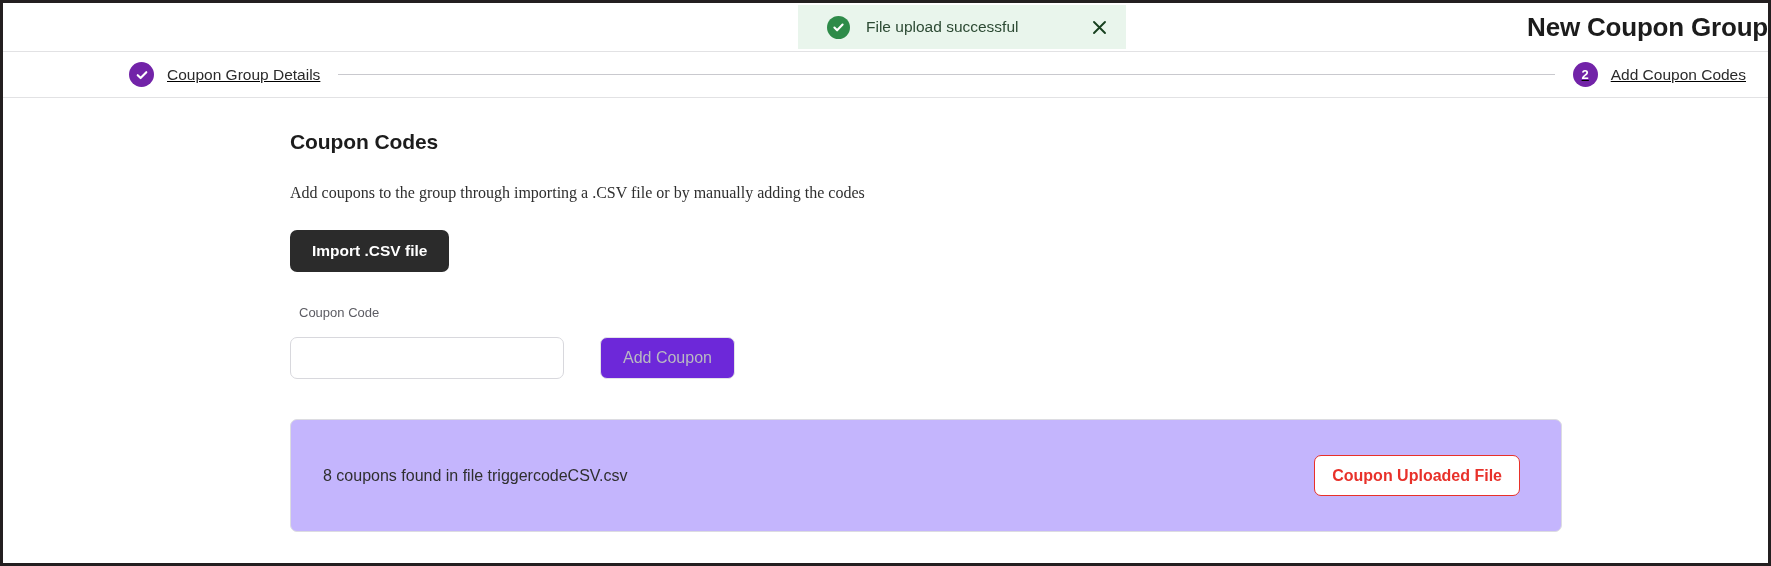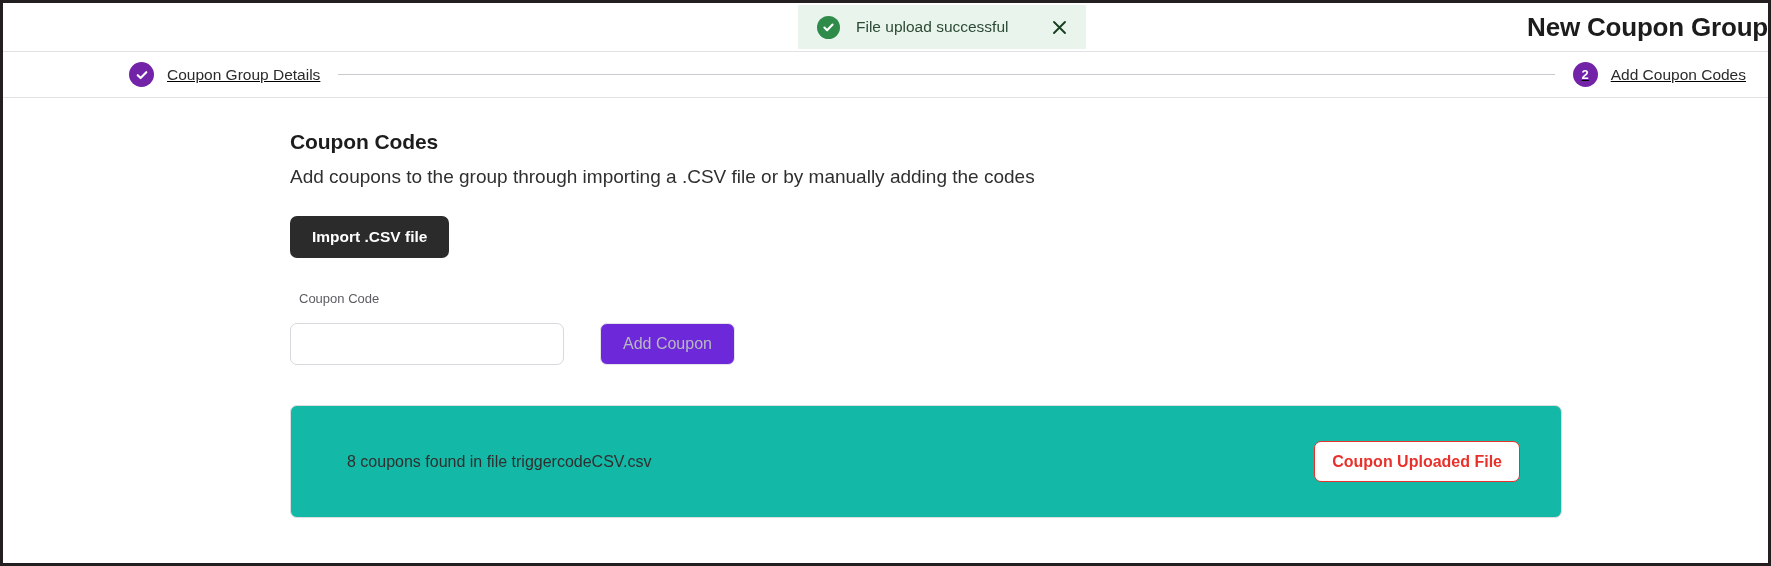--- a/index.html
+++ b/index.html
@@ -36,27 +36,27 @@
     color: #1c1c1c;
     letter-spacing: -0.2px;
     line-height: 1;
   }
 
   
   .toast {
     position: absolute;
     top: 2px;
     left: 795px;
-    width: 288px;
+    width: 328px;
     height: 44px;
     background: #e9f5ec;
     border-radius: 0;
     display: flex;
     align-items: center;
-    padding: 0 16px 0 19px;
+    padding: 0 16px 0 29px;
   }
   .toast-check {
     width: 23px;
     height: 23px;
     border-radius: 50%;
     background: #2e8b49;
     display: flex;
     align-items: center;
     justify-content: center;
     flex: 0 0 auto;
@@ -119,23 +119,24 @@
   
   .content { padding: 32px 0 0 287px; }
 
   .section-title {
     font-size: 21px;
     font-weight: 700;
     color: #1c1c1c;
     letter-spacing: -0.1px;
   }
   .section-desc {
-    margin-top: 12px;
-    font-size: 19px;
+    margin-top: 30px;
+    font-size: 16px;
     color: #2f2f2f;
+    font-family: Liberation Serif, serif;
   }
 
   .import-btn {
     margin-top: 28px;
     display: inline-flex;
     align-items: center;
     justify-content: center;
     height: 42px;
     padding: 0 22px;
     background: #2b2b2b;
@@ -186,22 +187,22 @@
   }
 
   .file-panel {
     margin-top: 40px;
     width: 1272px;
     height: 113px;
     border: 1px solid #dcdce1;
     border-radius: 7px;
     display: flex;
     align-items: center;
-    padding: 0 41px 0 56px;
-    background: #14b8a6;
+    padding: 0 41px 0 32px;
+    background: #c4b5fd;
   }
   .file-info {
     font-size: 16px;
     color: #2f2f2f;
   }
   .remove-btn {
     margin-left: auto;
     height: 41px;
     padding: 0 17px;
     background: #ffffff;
○ ○ ○ ○ ○
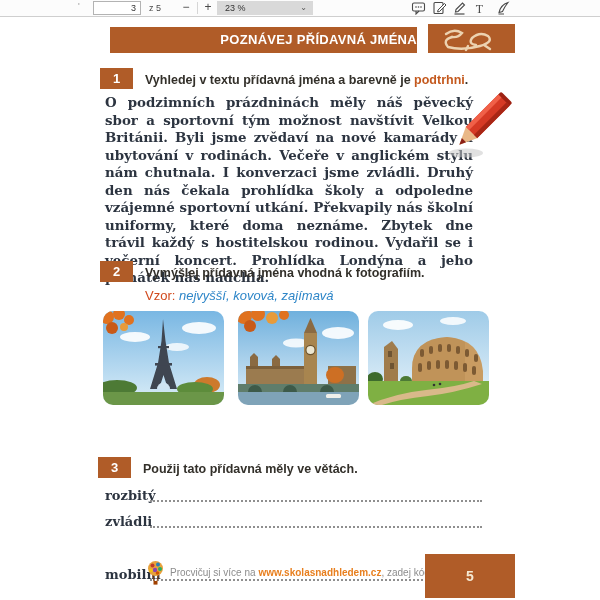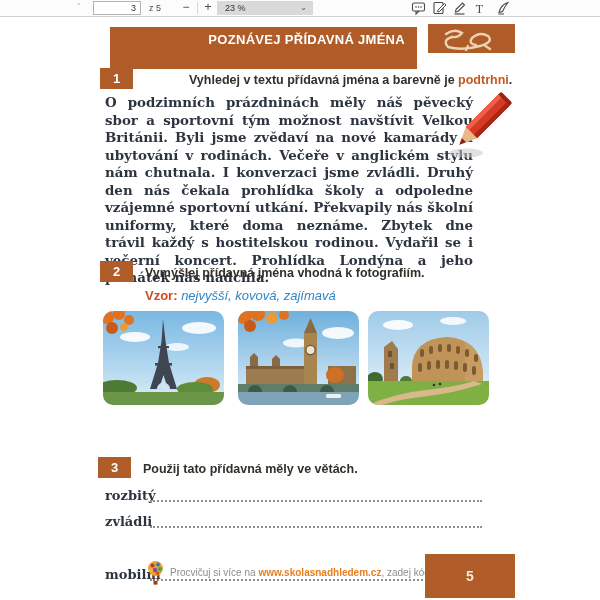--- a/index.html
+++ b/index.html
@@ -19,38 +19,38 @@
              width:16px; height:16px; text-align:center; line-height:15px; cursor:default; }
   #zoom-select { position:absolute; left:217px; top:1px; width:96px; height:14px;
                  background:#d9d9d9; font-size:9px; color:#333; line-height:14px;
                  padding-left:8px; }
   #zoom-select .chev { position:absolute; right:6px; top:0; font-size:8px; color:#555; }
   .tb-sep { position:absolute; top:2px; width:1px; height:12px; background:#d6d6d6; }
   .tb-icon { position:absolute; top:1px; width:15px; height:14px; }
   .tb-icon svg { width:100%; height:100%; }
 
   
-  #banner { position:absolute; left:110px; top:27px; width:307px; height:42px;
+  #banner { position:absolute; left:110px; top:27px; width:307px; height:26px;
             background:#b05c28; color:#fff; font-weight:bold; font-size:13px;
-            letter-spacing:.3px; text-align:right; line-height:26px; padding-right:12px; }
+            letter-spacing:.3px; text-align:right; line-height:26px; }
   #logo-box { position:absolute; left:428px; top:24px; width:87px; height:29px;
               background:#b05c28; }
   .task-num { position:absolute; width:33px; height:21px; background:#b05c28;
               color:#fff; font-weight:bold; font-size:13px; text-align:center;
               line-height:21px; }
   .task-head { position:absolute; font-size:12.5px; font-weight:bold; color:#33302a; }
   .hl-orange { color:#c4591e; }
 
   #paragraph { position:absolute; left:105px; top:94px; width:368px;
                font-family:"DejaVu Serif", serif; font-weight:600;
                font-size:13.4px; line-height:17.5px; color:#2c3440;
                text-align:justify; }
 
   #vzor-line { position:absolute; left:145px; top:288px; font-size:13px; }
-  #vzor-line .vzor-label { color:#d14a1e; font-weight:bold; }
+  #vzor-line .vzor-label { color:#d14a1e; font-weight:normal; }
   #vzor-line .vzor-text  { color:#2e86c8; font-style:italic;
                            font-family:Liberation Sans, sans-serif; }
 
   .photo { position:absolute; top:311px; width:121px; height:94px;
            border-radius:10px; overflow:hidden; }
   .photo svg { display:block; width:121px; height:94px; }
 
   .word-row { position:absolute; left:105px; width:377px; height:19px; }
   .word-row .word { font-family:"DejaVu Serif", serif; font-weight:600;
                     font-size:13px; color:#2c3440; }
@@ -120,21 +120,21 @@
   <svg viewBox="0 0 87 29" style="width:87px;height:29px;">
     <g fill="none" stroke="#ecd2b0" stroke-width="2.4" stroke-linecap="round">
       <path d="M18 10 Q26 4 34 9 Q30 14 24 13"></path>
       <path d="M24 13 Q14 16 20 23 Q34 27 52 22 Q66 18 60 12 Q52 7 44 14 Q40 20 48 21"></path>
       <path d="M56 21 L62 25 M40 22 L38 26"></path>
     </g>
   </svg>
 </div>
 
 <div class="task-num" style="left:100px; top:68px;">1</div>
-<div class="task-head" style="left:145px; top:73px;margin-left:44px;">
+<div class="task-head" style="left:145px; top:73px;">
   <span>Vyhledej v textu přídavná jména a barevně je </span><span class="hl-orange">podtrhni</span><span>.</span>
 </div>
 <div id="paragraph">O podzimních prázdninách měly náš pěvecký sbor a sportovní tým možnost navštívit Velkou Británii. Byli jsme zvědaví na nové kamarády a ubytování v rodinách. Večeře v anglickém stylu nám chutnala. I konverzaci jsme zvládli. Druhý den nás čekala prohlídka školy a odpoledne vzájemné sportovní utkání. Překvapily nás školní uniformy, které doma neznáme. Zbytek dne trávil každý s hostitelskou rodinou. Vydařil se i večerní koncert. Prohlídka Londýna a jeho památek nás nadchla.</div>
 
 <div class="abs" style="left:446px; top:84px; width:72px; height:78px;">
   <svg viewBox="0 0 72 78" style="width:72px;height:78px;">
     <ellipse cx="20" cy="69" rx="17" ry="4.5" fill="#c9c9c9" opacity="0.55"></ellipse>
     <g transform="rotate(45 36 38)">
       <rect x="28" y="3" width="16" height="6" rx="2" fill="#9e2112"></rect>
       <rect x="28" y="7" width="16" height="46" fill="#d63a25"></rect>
○ ○ ○ ○ ○
## About this task:
Retype only the lines above between the line with "padding: 0 22px;" and the line with "background: #ffffff;", counting those two lines as well, and keep every character as it is.

## Finished exercise:
     padding: 0 22px;
     background: #2b2b2b;
@@ -186,22 +187,22 @@
   }
 
   .file-panel {
     margin-top: 40px;
     width: 1272px;
     height: 113px;
     border: 1px solid #dcdce1;
     border-radius: 7px;
     display: flex;
     align-items: center;
-    padding: 0 41px 0 56px;
-    background: #14b8a6;
+    padding: 0 41px 0 32px;
+    background: #c4b5fd;
   }
   .file-info {
     font-size: 16px;
     color: #2f2f2f;
   }
   .remove-btn {
     margin-left: auto;
     height: 41px;
     padding: 0 17px;
     background: #ffffff;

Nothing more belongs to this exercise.